— What to work on —
Retype, exactly as they stand, the lines from the start of the data to the line that contains "Healing into Heart", both ends included. Leave the pictures out.

Records from a data collection:

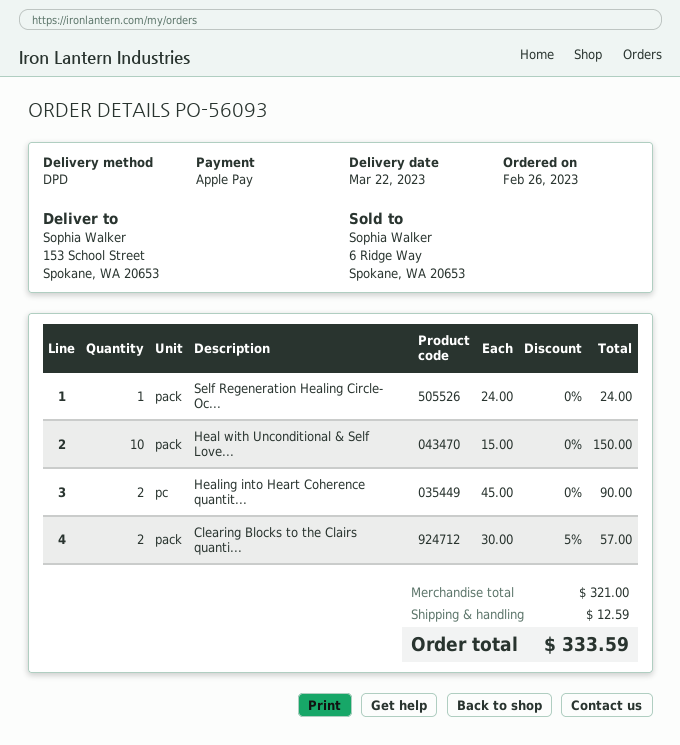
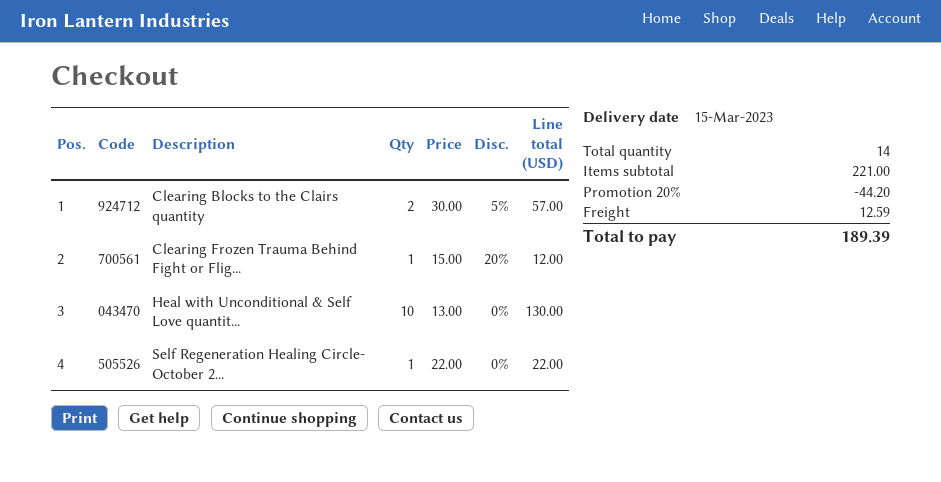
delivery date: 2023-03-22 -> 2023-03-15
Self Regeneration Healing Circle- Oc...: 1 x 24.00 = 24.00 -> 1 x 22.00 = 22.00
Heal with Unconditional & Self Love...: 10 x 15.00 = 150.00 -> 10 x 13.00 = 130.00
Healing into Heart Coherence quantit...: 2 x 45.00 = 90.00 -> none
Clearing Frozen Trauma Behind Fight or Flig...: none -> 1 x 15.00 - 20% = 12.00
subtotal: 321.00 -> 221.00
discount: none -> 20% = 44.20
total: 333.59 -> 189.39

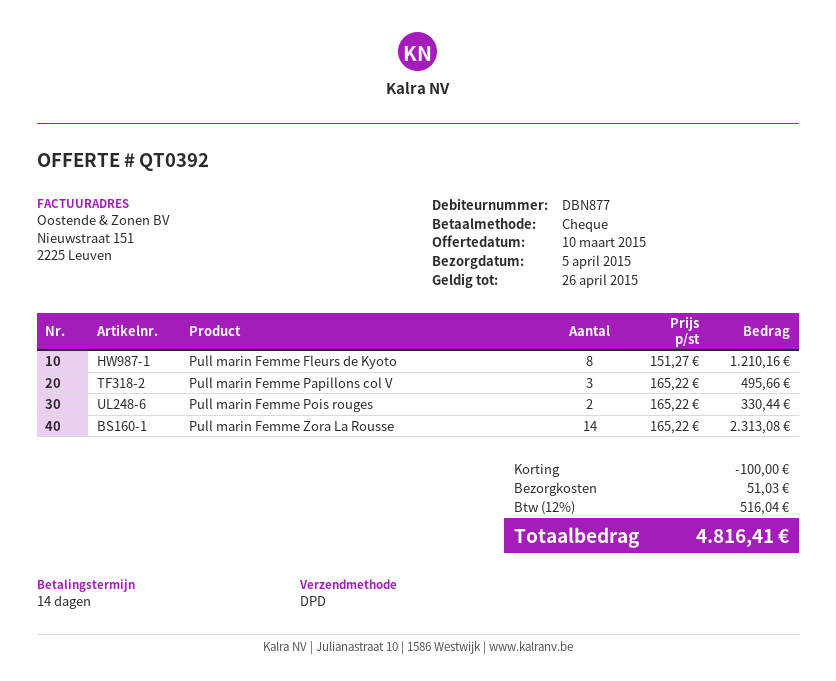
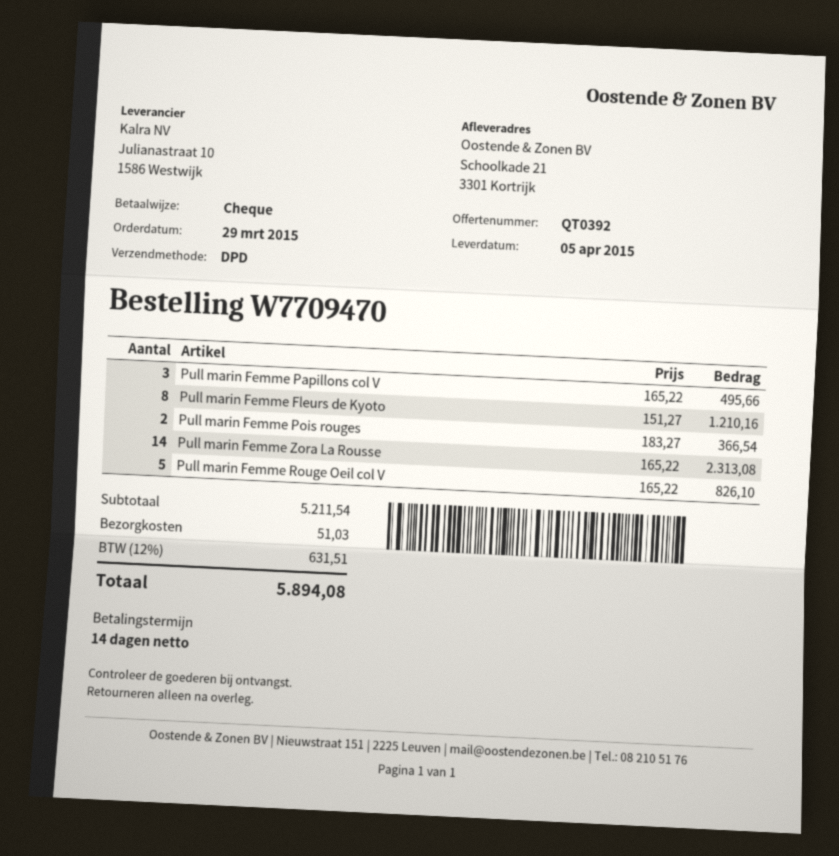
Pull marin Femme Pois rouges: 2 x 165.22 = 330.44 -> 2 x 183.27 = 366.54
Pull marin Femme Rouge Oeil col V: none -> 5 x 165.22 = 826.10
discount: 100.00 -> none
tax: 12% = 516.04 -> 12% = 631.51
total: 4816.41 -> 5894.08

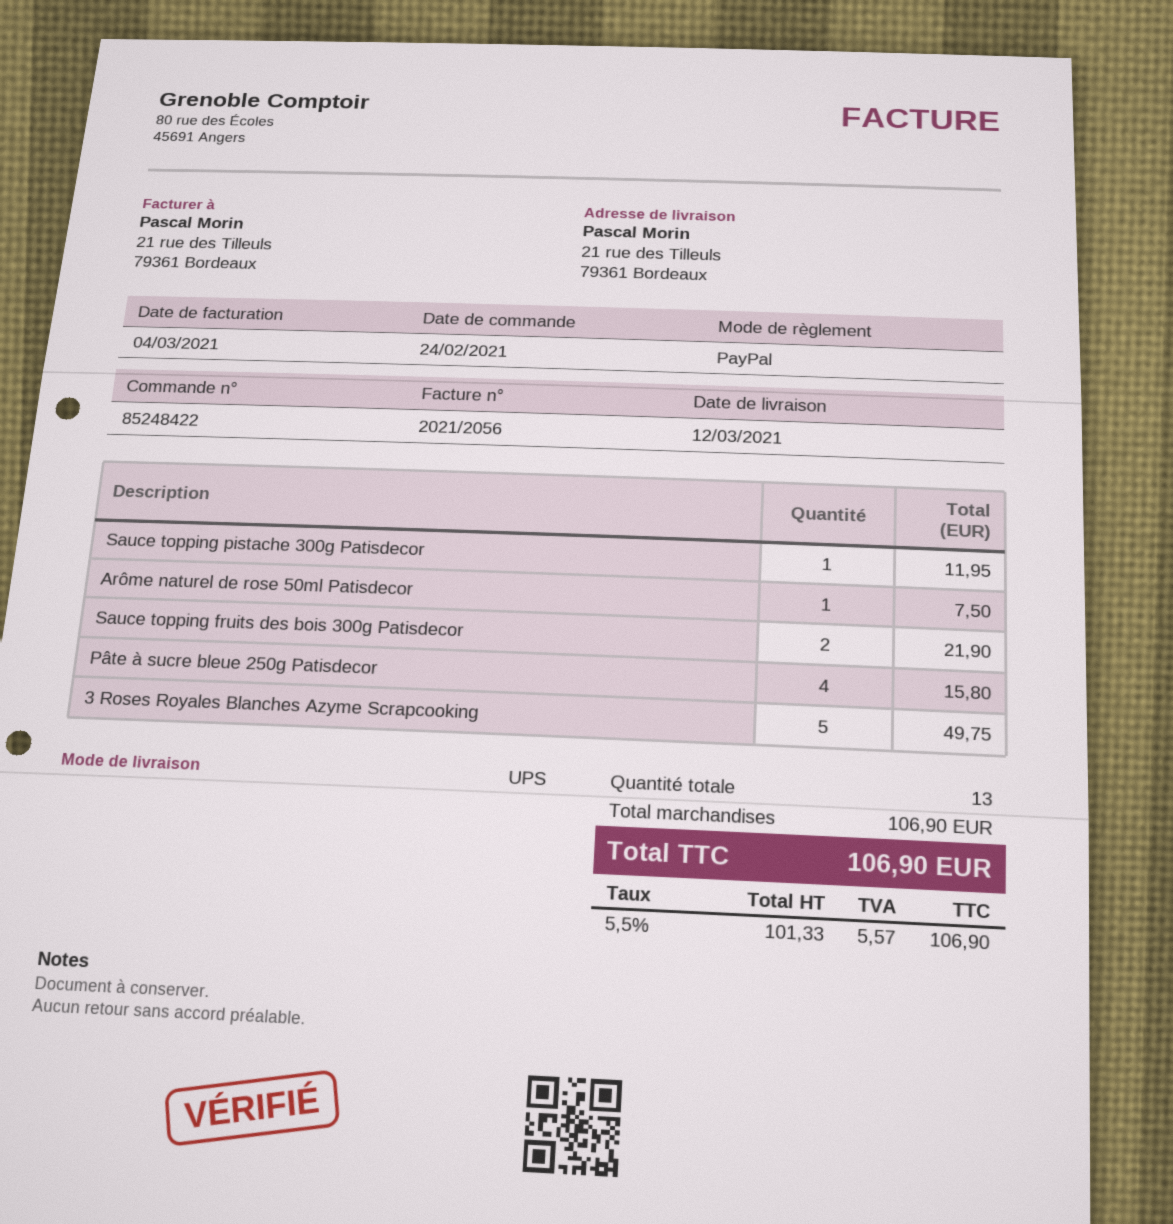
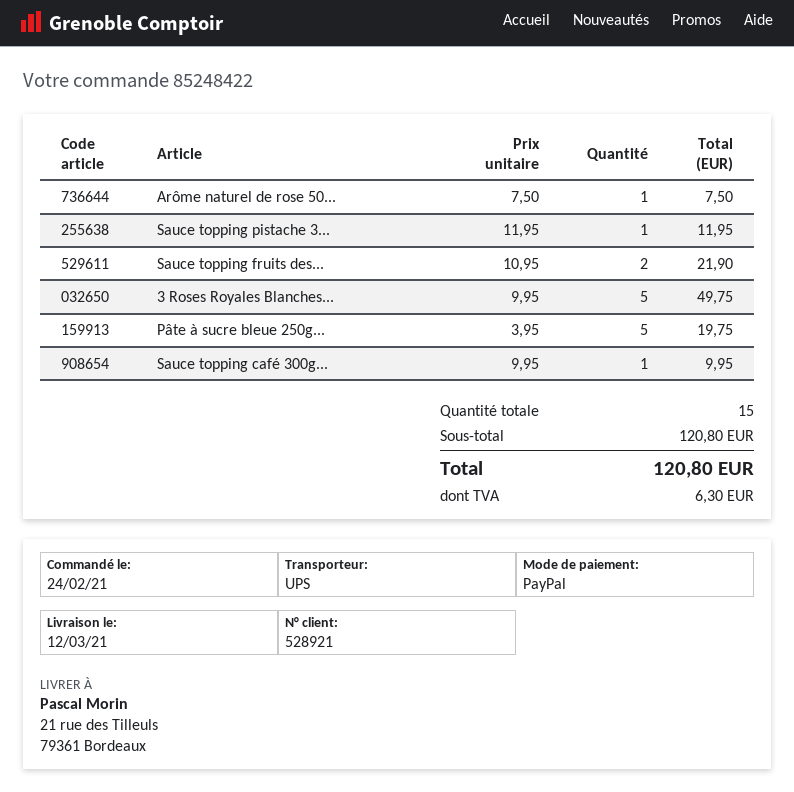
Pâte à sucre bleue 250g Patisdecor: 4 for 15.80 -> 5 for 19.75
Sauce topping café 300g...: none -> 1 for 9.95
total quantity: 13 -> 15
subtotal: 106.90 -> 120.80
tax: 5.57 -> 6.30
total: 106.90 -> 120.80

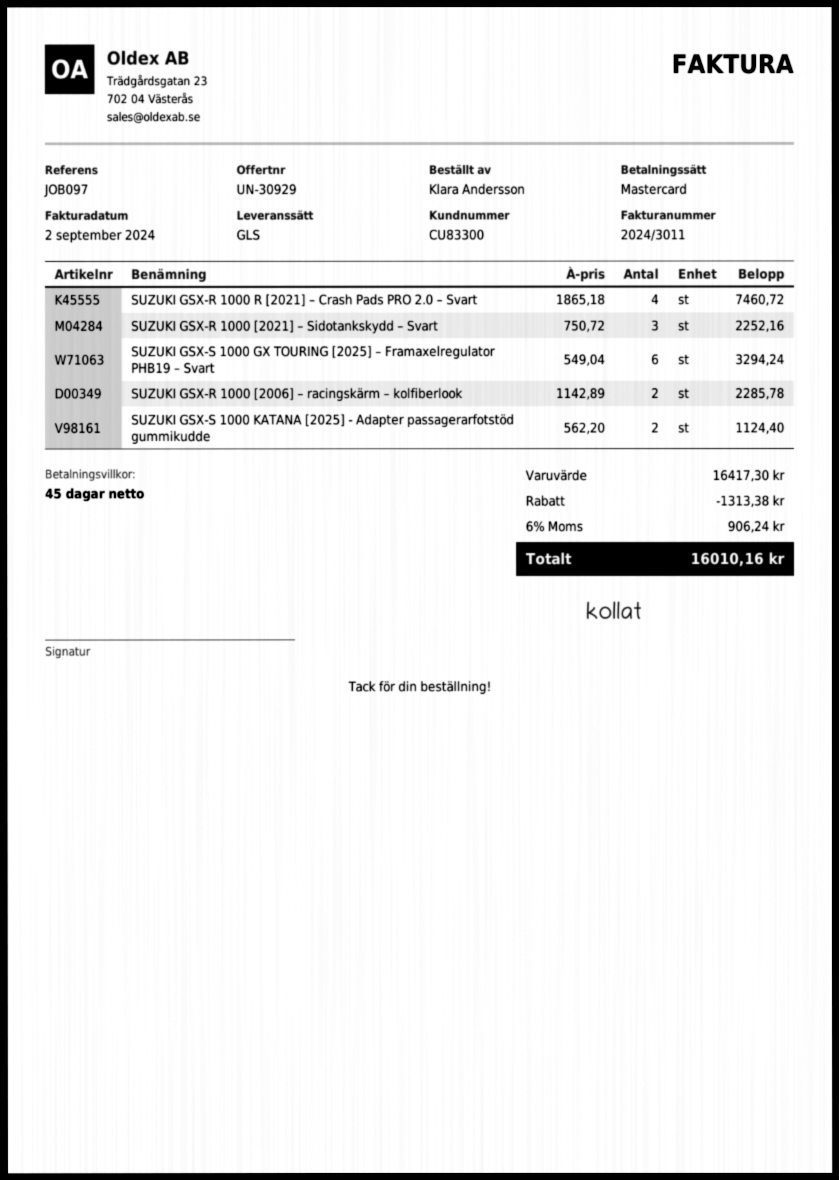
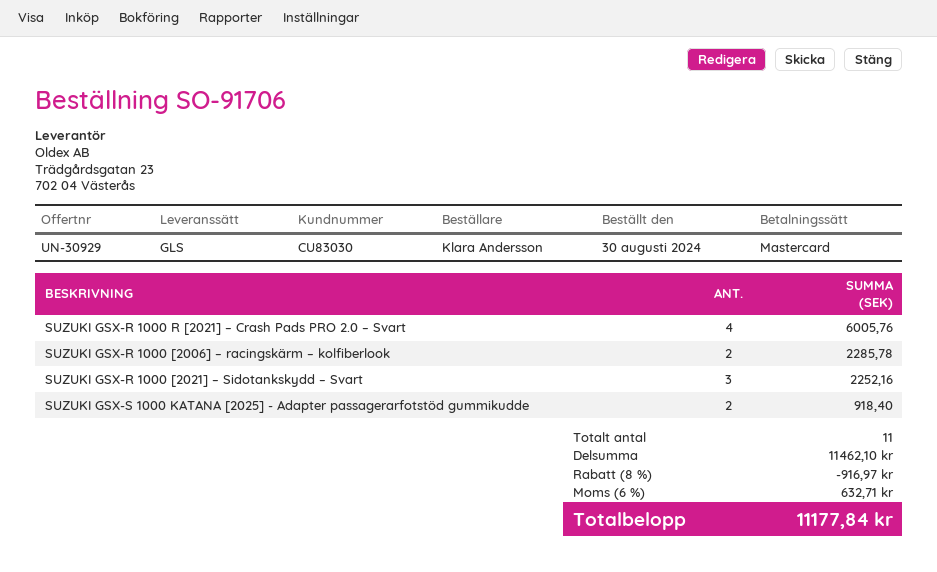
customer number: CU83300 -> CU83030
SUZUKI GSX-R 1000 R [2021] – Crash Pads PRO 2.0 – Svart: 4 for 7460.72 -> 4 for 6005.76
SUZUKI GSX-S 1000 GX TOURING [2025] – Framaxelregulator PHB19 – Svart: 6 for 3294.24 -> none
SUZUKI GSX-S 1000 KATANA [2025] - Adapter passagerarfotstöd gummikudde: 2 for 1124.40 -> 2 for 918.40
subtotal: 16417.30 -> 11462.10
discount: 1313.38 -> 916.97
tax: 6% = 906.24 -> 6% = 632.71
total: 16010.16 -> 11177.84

— Answer space —
delivery date: 2023-03-22 -> 2023-03-15
Self Regeneration Healing Circle- Oc...: 1 x 24.00 = 24.00 -> 1 x 22.00 = 22.00
Heal with Unconditional & Self Love...: 10 x 15.00 = 150.00 -> 10 x 13.00 = 130.00
Healing into Heart Coherence quantit...: 2 x 45.00 = 90.00 -> none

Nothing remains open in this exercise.